:: What you need to do ::
From the records below, count the lines containing the word "zbirateljski" and give only that number.

Saved entries
○ ○ ○ ○ ○ ○ ○

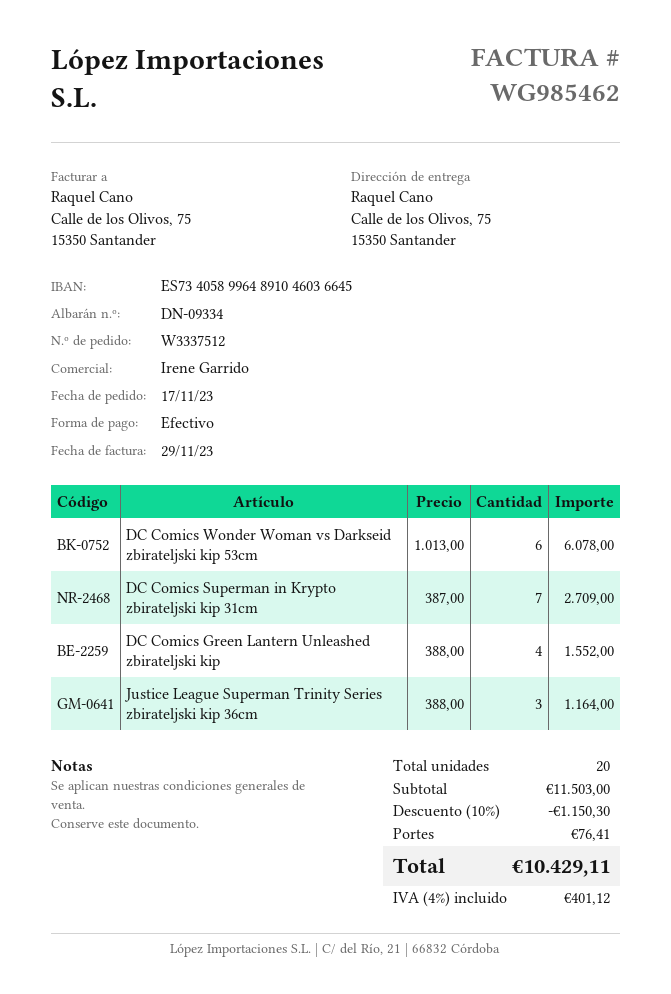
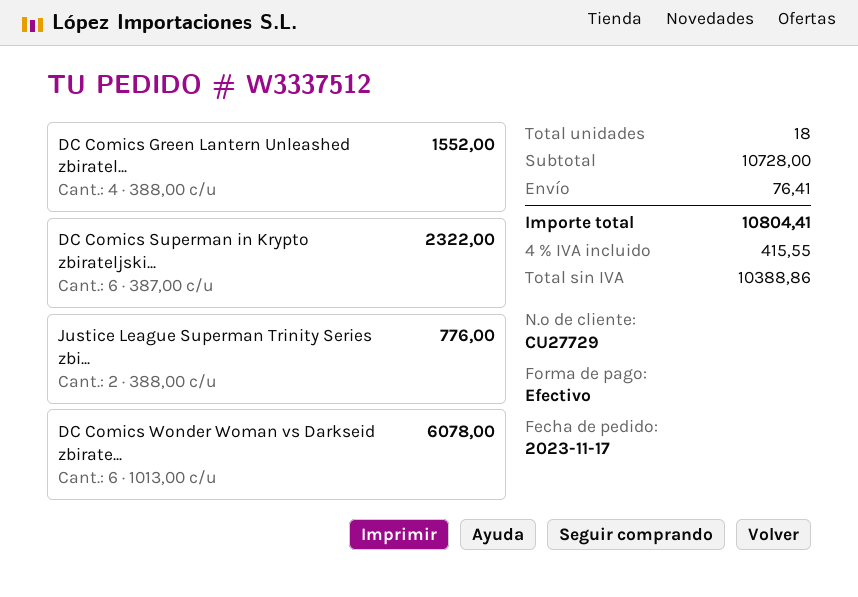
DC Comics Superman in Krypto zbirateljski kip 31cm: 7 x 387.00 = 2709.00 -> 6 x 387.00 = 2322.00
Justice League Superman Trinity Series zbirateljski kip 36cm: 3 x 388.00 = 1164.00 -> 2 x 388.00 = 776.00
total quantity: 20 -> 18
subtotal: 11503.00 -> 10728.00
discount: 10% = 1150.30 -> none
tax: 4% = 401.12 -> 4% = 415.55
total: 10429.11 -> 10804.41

○ ○ ○ ○ ○ ○ ○

:: Exercise response ::
2